Mountain Project contains hundreds of thousands of climbs. Set the limits below for how many climbs to collect for the analysis section and for the recommendation algorithm section. The analysis data is mainly limited by the length of time to crawl the web pages. The recommendation algorithm is mainly limited by the memory and runtime speed.

In [None]:
number_of_climbs_data_to_collect = 25000
number_of_climbs_for_recommendation_system = 2500

This scans through the sitemap files of Mountain Project to collect a list of route ids.

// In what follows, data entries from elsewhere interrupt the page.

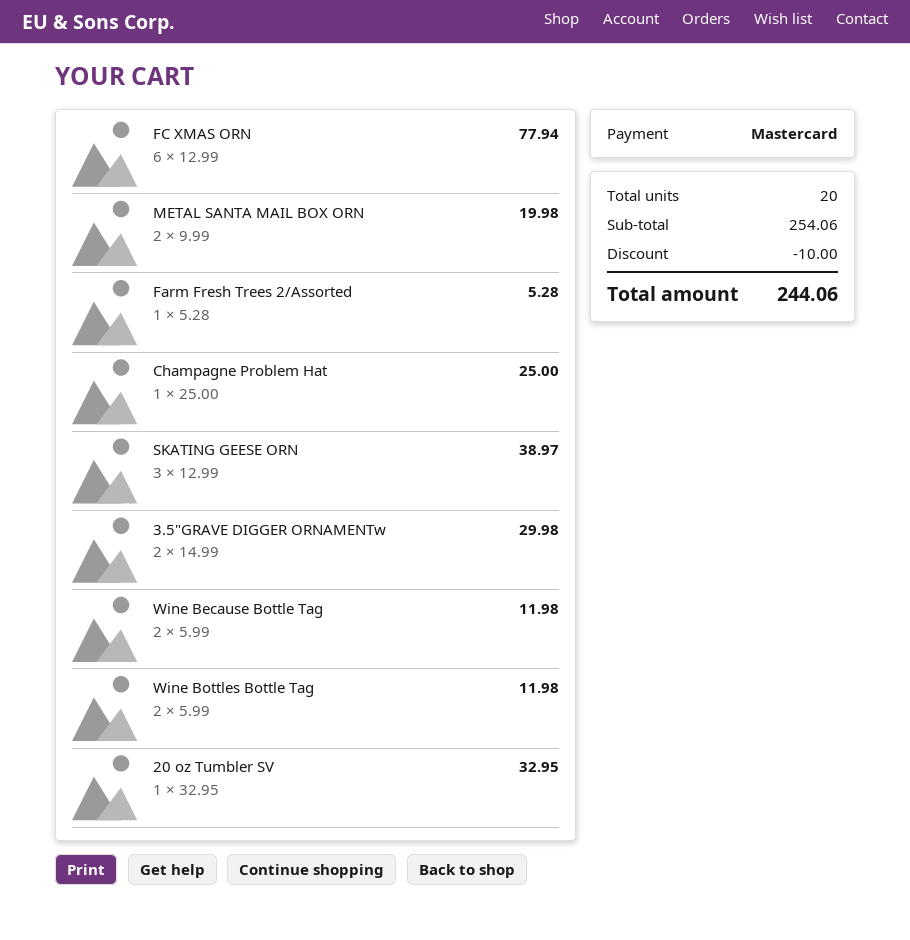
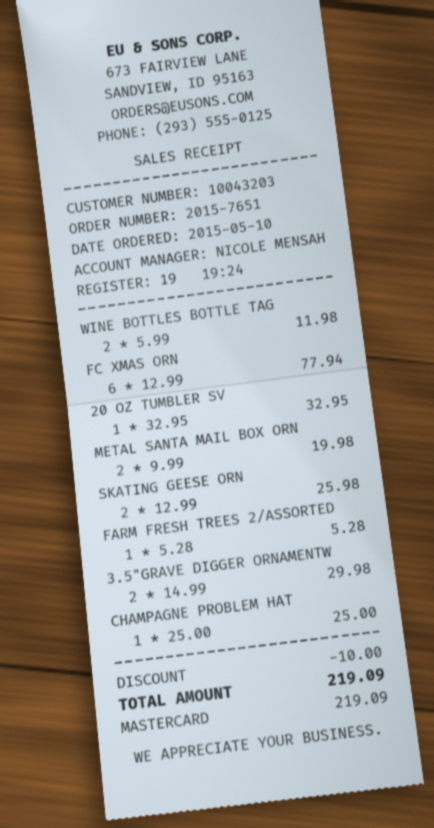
SKATING GEESE ORN: 3 x 12.99 = 38.97 -> 2 x 12.99 = 25.98
Wine Because Bottle Tag: 2 x 5.99 = 11.98 -> none
total: 244.06 -> 219.09

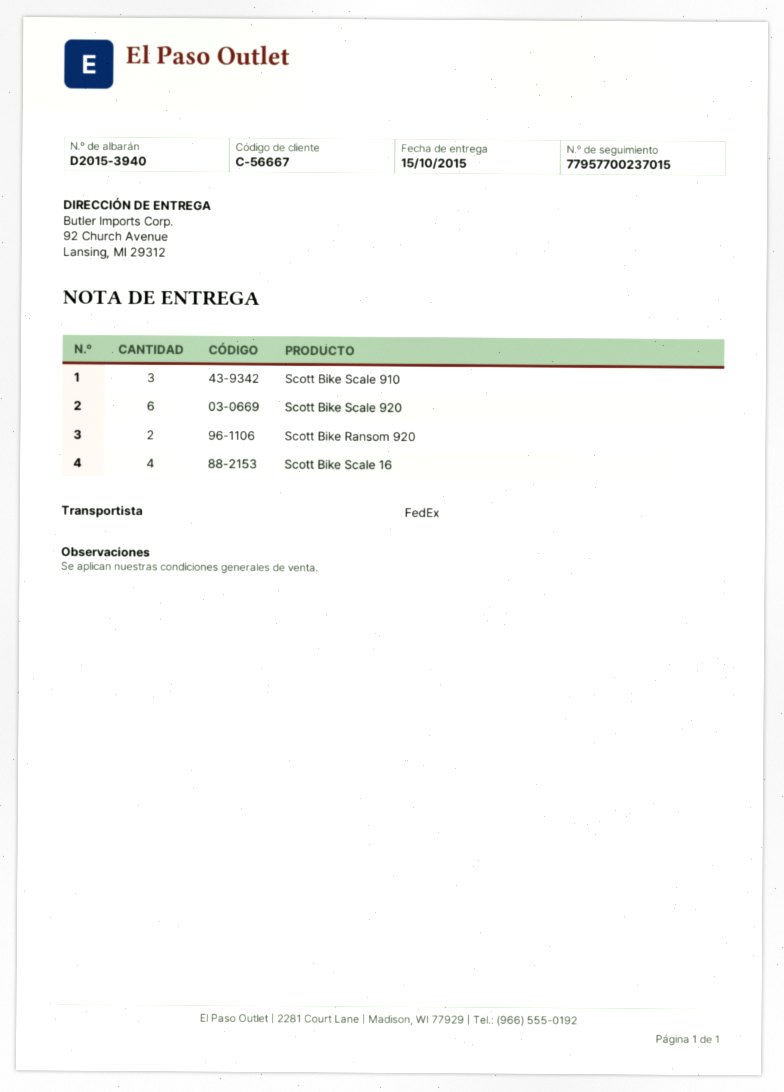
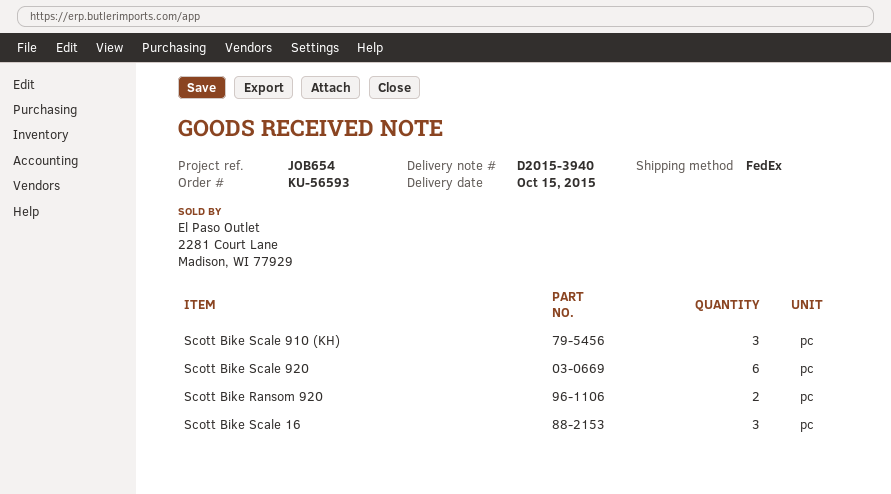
Scott Bike Scale 910: 3 -> none
Scott Bike Scale 16: 4 -> 3
Scott Bike Scale 910 (KH): none -> 3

You must have the sitemap files already downloaded and stored in the same location as this notebook.

Input: Sitemap files

Output: List of valid climb ids

In [None]:
valid_climbs = []
#valid_users = []

sitemap_ids = list(range(0,100))

for sitemap_id in sitemap_ids:
    file = 'Site Maps/sitemap' + str(sitemap_id) + '.xml'
    tree = ET.parse(file)
    root = tree.getroot()
    for child in root:
        text = re.split('/',child[0].text)
        if len(text) > 3:
            if text[3] == 'route':
                valid_climbs.append(text[4])
            # Uncomment this to collect user ids as well
            #elif text[3] == 'user':
                #valid_users.append(text[4])

This collects the basic data about routes from the Mountain Project website

Input: List of valid climb ids

Output: CSV of climb data

In [None]:
s = requests.Session()

df = pd.DataFrame(columns=['Id', 'Name', 'Difficulty', 'Star Rating', 'Number of Ratings', 'Type', 'Page Views', 'Description'])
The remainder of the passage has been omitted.